- Work to be completed
Write out the data word for word and drop any picture you find.

Collected data
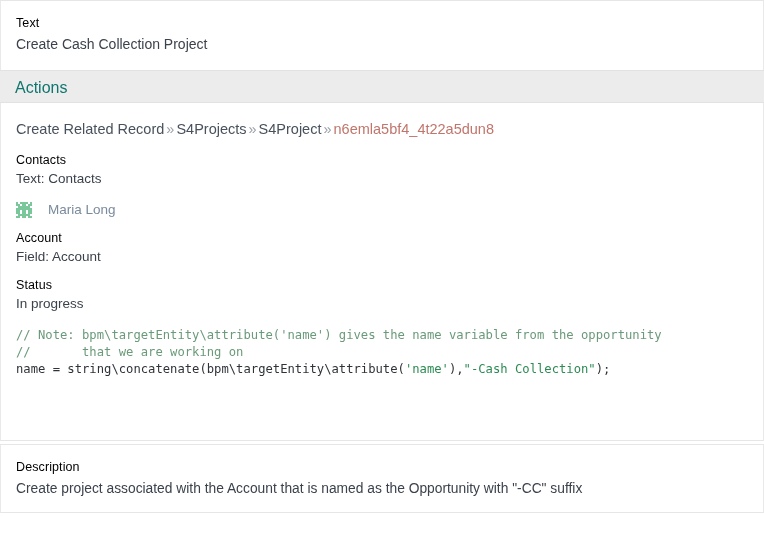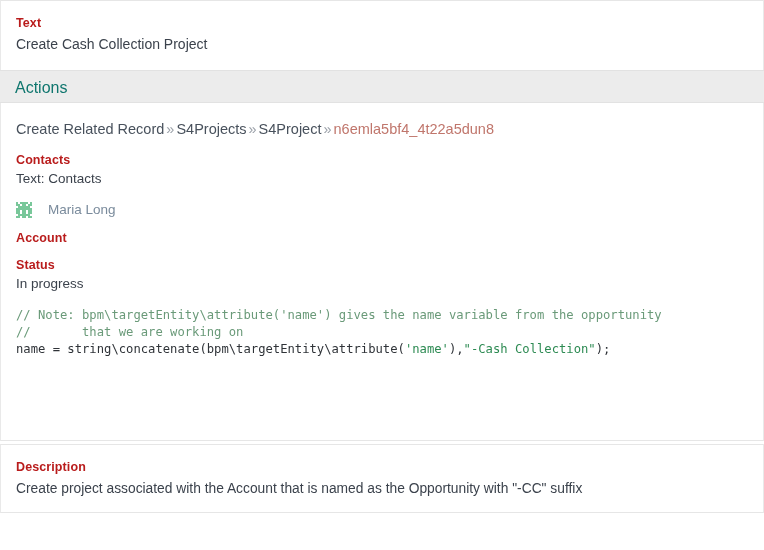--- a/index.html
+++ b/index.html
@@ -43,10 +43,10 @@
   }
 
   .field-label {
-    color: #b91c1c;
+    color: #000000;
     font-size: 12.5px;
     line-height: 17px;
-    font-weight: 700;
+    font-weight: 400;
     letter-spacing: 0.1px;
   }
   .field-value {

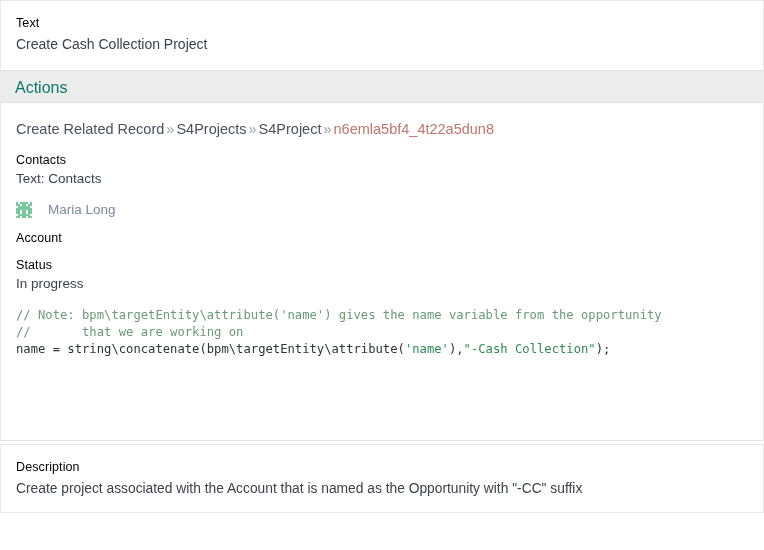--- a/index.html
+++ b/index.html
@@ -213,6 +213,7 @@
 
     <div class="fgroup">
       <div class="field-label">Account</div>
+      <div class="field-value">Field: Account</div>
     </div>
 
     <div class="fgroup">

- Written solution
--- a/index.html
+++ b/index.html
@@ -43,10 +43,10 @@
   }
 
   .field-label {
-    color: #b91c1c;
+    color: #000000;
     font-size: 12.5px;
     line-height: 17px;
-    font-weight: 700;
+    font-weight: 400;
     letter-spacing: 0.1px;
   }
   .field-value {

--- a/index.html
+++ b/index.html
@@ -213,6 +213,7 @@
 
     <div class="fgroup">
       <div class="field-label">Account</div>
+      <div class="field-value">Field: Account</div>
     </div>
 
     <div class="fgroup">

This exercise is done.